Render every line of the data exactly as written, and leave out the pictures.
———
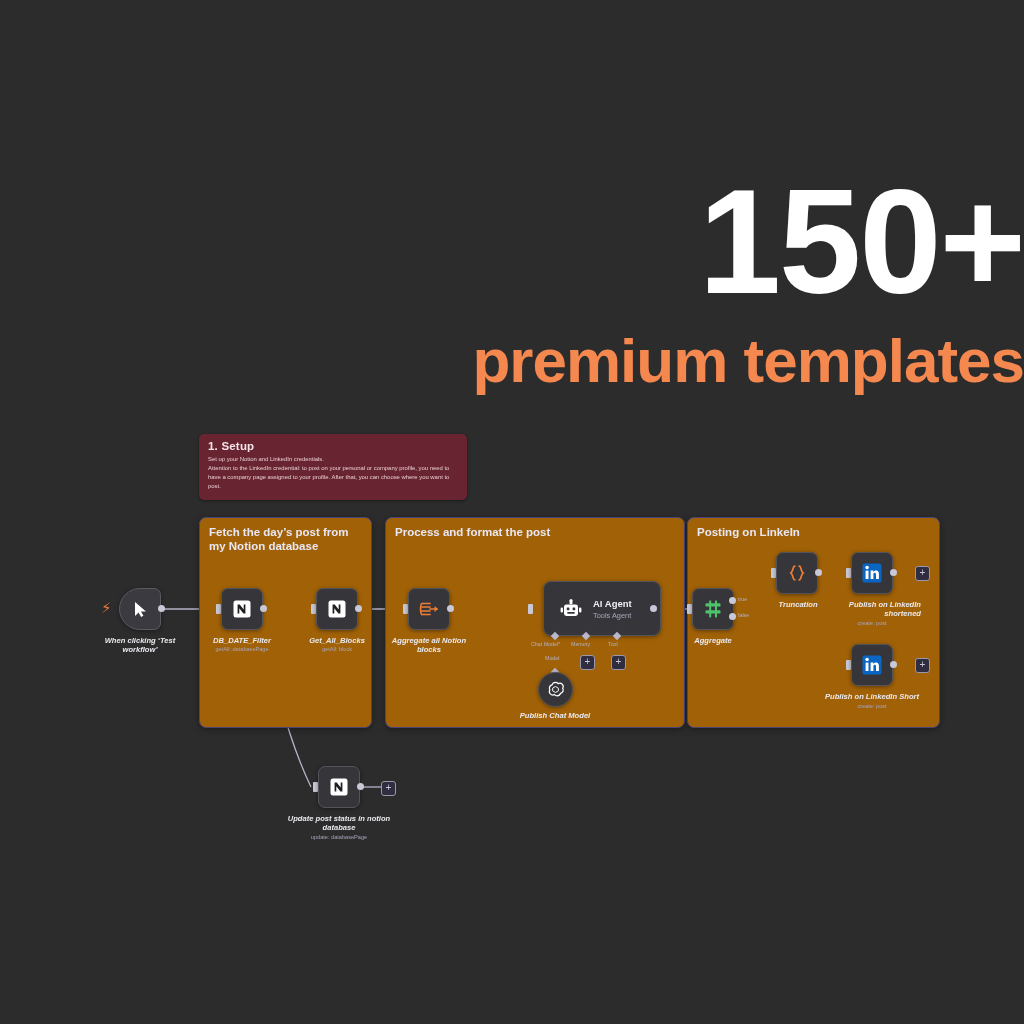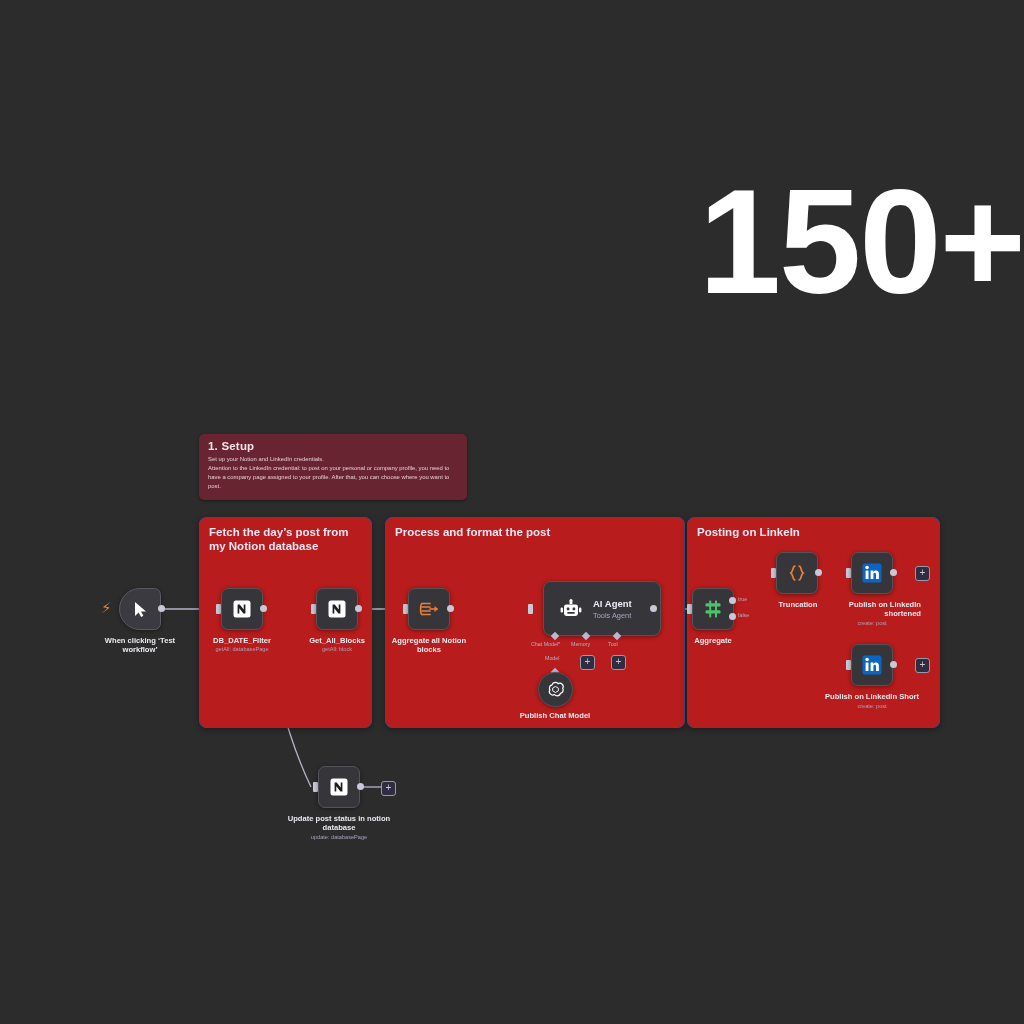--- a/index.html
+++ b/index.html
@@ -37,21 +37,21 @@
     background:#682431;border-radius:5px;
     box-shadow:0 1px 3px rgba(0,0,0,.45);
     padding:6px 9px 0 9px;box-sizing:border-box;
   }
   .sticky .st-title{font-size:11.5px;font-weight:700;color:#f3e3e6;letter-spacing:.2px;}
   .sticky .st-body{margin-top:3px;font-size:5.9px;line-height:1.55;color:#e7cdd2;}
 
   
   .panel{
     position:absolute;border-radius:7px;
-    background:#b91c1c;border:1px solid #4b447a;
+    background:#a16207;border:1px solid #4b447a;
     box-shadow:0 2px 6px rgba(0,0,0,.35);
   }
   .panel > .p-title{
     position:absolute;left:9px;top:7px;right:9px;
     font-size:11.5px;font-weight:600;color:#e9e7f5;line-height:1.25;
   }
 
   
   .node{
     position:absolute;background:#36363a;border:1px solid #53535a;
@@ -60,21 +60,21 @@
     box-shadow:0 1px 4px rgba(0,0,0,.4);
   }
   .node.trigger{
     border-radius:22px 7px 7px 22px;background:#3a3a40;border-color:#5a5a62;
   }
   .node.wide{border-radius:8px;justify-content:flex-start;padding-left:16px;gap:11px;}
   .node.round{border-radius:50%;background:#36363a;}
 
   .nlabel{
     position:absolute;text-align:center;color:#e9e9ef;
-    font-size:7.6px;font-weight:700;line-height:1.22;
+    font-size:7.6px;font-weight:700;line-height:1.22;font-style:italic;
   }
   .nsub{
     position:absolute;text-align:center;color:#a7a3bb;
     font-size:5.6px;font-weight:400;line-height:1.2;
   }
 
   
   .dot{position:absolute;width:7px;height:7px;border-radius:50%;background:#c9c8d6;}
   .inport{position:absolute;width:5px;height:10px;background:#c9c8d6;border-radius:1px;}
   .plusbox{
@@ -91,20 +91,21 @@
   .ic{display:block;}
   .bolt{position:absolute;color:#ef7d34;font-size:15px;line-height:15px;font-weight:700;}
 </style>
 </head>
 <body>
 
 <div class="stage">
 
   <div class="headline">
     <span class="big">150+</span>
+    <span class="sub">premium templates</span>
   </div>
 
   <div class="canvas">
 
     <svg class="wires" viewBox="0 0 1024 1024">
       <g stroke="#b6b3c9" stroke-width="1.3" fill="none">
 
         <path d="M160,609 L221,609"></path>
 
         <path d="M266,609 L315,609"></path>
———
RESPONSE:
--- a/index.html
+++ b/index.html
@@ -37,21 +37,21 @@
     background:#682431;border-radius:5px;
     box-shadow:0 1px 3px rgba(0,0,0,.45);
     padding:6px 9px 0 9px;box-sizing:border-box;
   }
   .sticky .st-title{font-size:11.5px;font-weight:700;color:#f3e3e6;letter-spacing:.2px;}
   .sticky .st-body{margin-top:3px;font-size:5.9px;line-height:1.55;color:#e7cdd2;}
 
   
   .panel{
     position:absolute;border-radius:7px;
-    background:#b91c1c;border:1px solid #4b447a;
+    background:#a16207;border:1px solid #4b447a;
     box-shadow:0 2px 6px rgba(0,0,0,.35);
   }
   .panel > .p-title{
     position:absolute;left:9px;top:7px;right:9px;
     font-size:11.5px;font-weight:600;color:#e9e7f5;line-height:1.25;
   }
 
   
   .node{
     position:absolute;background:#36363a;border:1px solid #53535a;
@@ -60,21 +60,21 @@
     box-shadow:0 1px 4px rgba(0,0,0,.4);
   }
   .node.trigger{
     border-radius:22px 7px 7px 22px;background:#3a3a40;border-color:#5a5a62;
   }
   .node.wide{border-radius:8px;justify-content:flex-start;padding-left:16px;gap:11px;}
   .node.round{border-radius:50%;background:#36363a;}
 
   .nlabel{
     position:absolute;text-align:center;color:#e9e9ef;
-    font-size:7.6px;font-weight:700;line-height:1.22;
+    font-size:7.6px;font-weight:700;line-height:1.22;font-style:italic;
   }
   .nsub{
     position:absolute;text-align:center;color:#a7a3bb;
     font-size:5.6px;font-weight:400;line-height:1.2;
   }
 
   
   .dot{position:absolute;width:7px;height:7px;border-radius:50%;background:#c9c8d6;}
   .inport{position:absolute;width:5px;height:10px;background:#c9c8d6;border-radius:1px;}
   .plusbox{
@@ -91,20 +91,21 @@
   .ic{display:block;}
   .bolt{position:absolute;color:#ef7d34;font-size:15px;line-height:15px;font-weight:700;}
 </style>
 </head>
 <body>
 
 <div class="stage">
 
   <div class="headline">
     <span class="big">150+</span>
+    <span class="sub">premium templates</span>
   </div>
 
   <div class="canvas">
 
     <svg class="wires" viewBox="0 0 1024 1024">
       <g stroke="#b6b3c9" stroke-width="1.3" fill="none">
 
         <path d="M160,609 L221,609"></path>
 
         <path d="M266,609 L315,609"></path>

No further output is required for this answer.